Seldeen’s goal is to build a permanent, fixed home for her organization in Carbondale. She said that with a fixed location, HRHR would be able to more easily accommodate the community’s requests — such as providing full drug-panel testing in addition to fentanyl-specific strips — while still operating ­satellite ­services. She uses a fiscal sponsor that offers administrative support and liability insurance in exchange for a small percentage of donations, which helps ensure that her and her staff’s and volunteers’ efforts remain squarely on mission-driven services, but fundraising is a central need in order to realize her dreams for the organization.

In addition to a fixed site, Seldeen would also like to see a 24/7 HRHR hotline, she said, especially so that people getting released from jail at odd hours have an immediately available resource. “My dream is to get some sort of 24/7 on-call peer support service. How can we facilitate a more coordinated re-entry for these individuals? So having somebody who’s available [is a goal]. We’ve got lots of dreams, and we’re doing lots of amazing work already.”

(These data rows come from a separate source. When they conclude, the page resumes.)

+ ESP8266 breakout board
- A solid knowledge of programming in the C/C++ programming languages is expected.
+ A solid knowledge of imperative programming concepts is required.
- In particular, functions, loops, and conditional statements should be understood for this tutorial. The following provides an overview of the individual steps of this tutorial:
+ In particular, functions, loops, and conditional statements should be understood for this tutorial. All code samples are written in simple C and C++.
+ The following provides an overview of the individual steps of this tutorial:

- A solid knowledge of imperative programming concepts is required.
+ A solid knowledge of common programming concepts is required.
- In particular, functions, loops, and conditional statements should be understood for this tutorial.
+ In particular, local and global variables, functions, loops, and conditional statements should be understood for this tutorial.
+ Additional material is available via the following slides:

If it sounds like her nonprofit is a particularly sophisticated operation to be founded by a former addict who experienced homelessness and dropped out of school, that’s because while those chapters were important for forming Seldeen’s perspective, they were far from the end of her story. She later got her GED and, several years later, at 23, she went back to college. It took her eight years to complete her bachelor’s degree in psychology and sociology, which she earned in May 2020 from Colorado Mesa University.

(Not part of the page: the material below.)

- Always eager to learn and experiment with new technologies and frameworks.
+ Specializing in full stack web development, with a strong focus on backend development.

“It took a long time and it was really on and off — and there was a lot of loss, too, and transitions and battling and getting to the root of my mental health issues,” Seldeen said. “I moved back to Colorado [from Santa Fe] in 2015 after the death of a very close friend. That kind of put college on hold for a little bit, but then I ended going back to CMU.”

It was worth the wait and the journey. It was actually a course Seldeen took during her last semester at CMU before graduating that became the foundation for what became HRHR: a political activism class.

“The final project was to develop a campaign for a social justice issue. And I had never really thought about addiction and the rights of drug users as a social justice or civil rights issue before, but it absolutely is — everyone has the right to basic health care; everyone has the right to food and shelter and clean water,” she said, adding, “to bathrooms.”

She got a job as a peer recovery coach with Mind Springs Health out of college as she also got to work founding HRHR, and it wasn’t long before the latter demanded her full-time energy.

“I think studying activism is really fascinating because you get to study the pitfalls, and there needs to be intersectionality. We can’t just say the police aren’t working and cut them out of the conversation — you have to work with the systems that exist,” she said. “And we’re lucky because we have small communities where it’s relatively easy to build positive relationships. We have positive leadership, we have great collaborations. There are amazing players and amazing work going on, and it does take time, but we are definitely moving in a good direction.”